A Tale of Two Cities



Shadow Chancellor John McDonnell said a million people should “take to the streets to force Theresa May from power”. “The Tories have blood on their hands” and “Kick Theresa May out of Downing Street”.   Grayson in the 1930's; " We must break the rule of the rich and take our destinies into our own hands."  Such incendiary language goes to the heart of the Socialist movement in Britain in the 1930's.  Then as now, such poisonous language was the catalyst in efforts to bring down the government of the day to fall in line with its hard communist ideology that was fermenting in response to The Communist International, abbreviated as Comintern generated by the Bolshevik Pary in Soviet Russia.

Today Theresa May will present a Queen’s Speech aside from the Brexit legislative details it will be low key, and will be kept short.  Defeat will spell fall of the conservative government.  Today has also been assigned as The Day of Rage by leftist demonstrators and is quite likely will be noisy and may even turn violent.  It is understandable residents of Grenfell Tower has commanded attention since last week's devastating fire but politicising the tragedy does take away the focus from social housing and the system that failed using the inferno as a source of an attack on government.

Notting Hill where Grenfell Tower is situated sits among properties worth between three to four million pound houses and apartments and is indeed a tale of two cities.  On the back of this dichotomy, there is Jeremy Corbyn leader of the British Labour party is trying to score political points.  I know rapid increases in prices -Brexit pressures and falling pound exacerbated existing tensions, but these do not qualify a Democratic party to turn discontent into agitation seeing that such agitations easily fuelled by radicalism that is planting the seeds of anarchy.   Easy to accomplish since most of the new generation are a breed of extremists and highly politicised.

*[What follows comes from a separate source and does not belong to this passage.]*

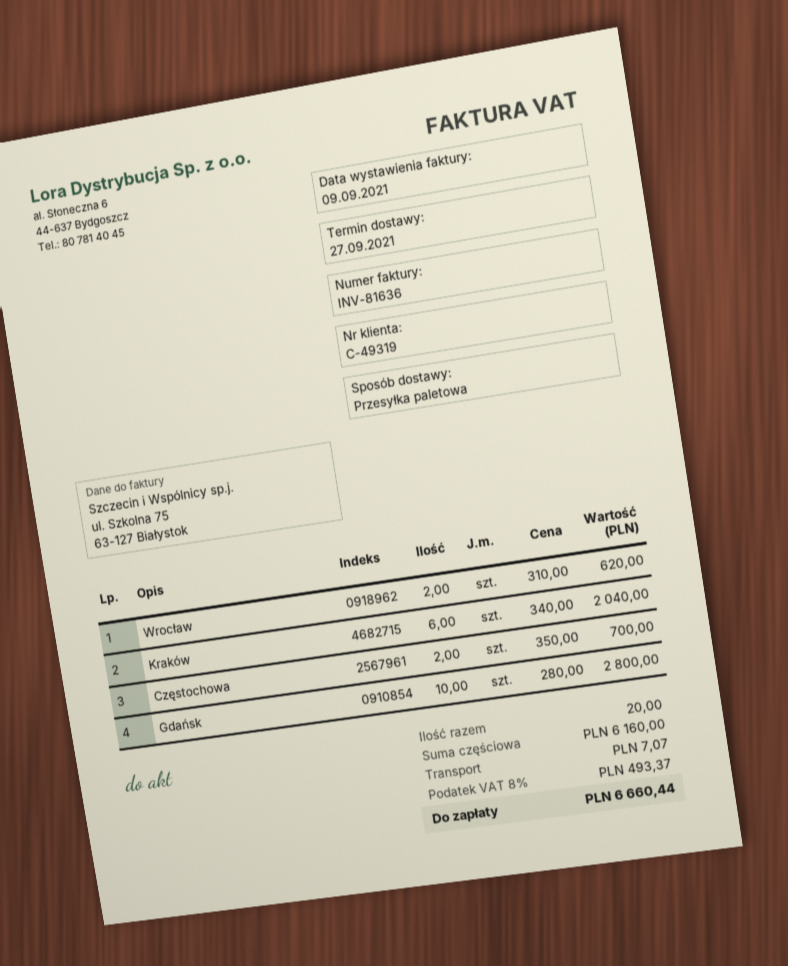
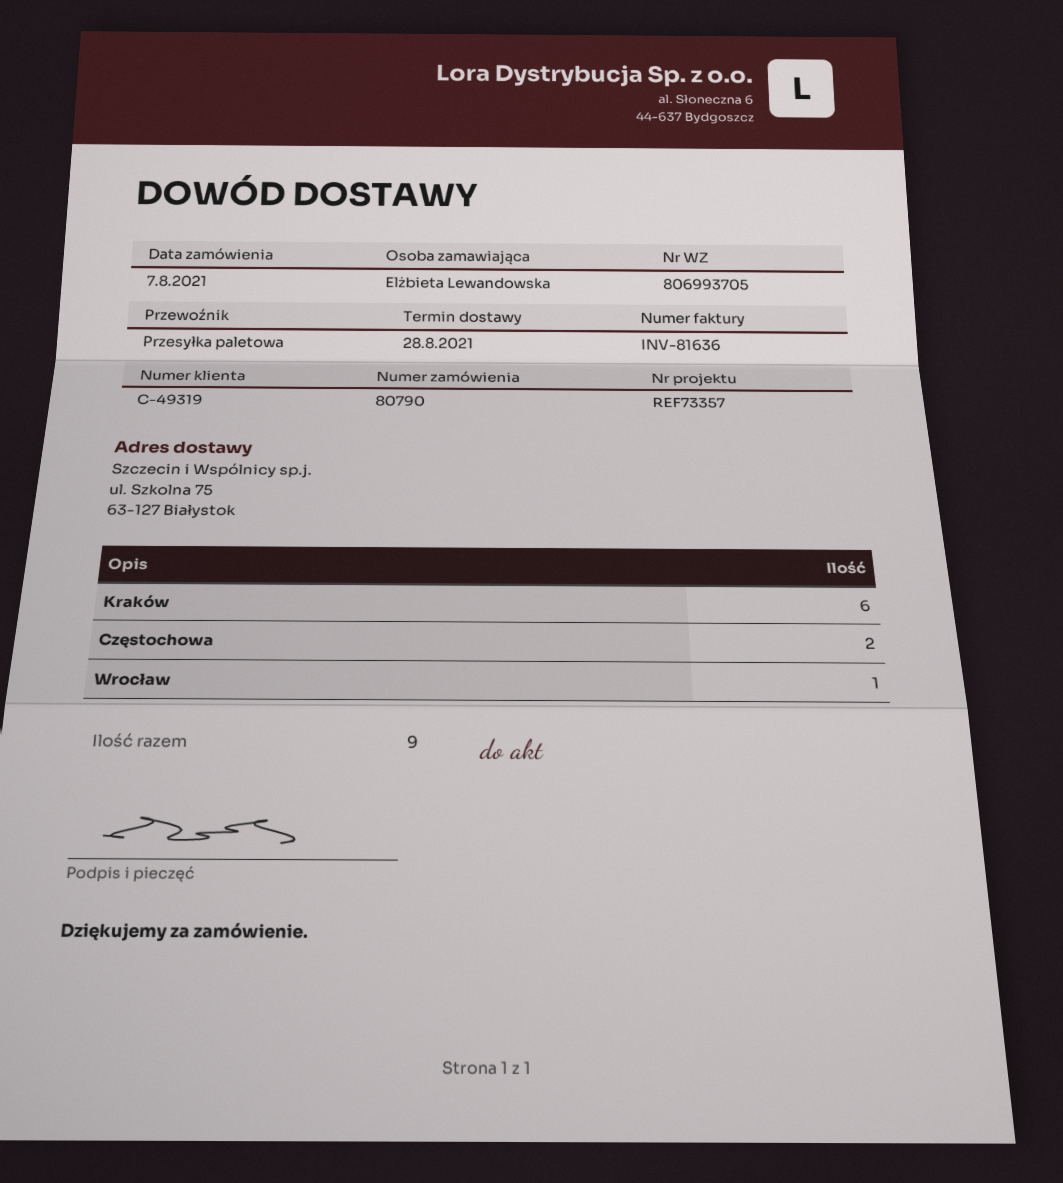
delivery date: 2021-09-27 -> 2021-08-28
Wrocław: 2 -> 1
Gdańsk: 10 -> none
total quantity: 20 -> 9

Moreover, what may appear as an unwillingness to sequestrate or appropriate empty multi-million-pound property, is what Corbyn has advocated could easily incite violence.  The government is not in support of the system that failed but announcing a public enquiry shows it is just as much on the side of the victims.

Discrediting the government at every stage and every tragedy adds to the possibility of creating upheavals which are what the irresponsible Labour leadership is evidently trying to do is not exactly conducive to reconciliation and unity.  He recently talked about unity but supporting 'The Day of Rage' is highly irresponsible.

Threatening a fragile government is straight of the history books, it never works, and if anything it plays in the hands of the Brussels negotiators.  The hard left in Britain is far harder to stomach than the hard right, and Brussels will treat it no less like a pariah state.

What we see today is not much different to the social agitation some members of the Labour party rhetoric of the 1930's when Victor Grayson advocated revolution.  Although The Independent Labour Party (ILP) a socialist political party was committed to the parliamentary road to socialism, during the election, Grayson supported a revolution. In his election address, Grayson wrote: I am appealing to you as one of your own class. I want emancipation from the wage-slavery of Capitalism. I do not believe that we are divinely destined to be drudges. Through the centuries we have been the serfs of an arrogant aristocracy. We have toiled in the factories and workshops to grind profits with which to glut the greedy maw of the Capitalist class.  That support was for a failing ideology but what is worse today is that comrade Corbyn et al. are promoting an already proven failed ideology; an anachronism to the modernity of today and at best an obsolescent thinking.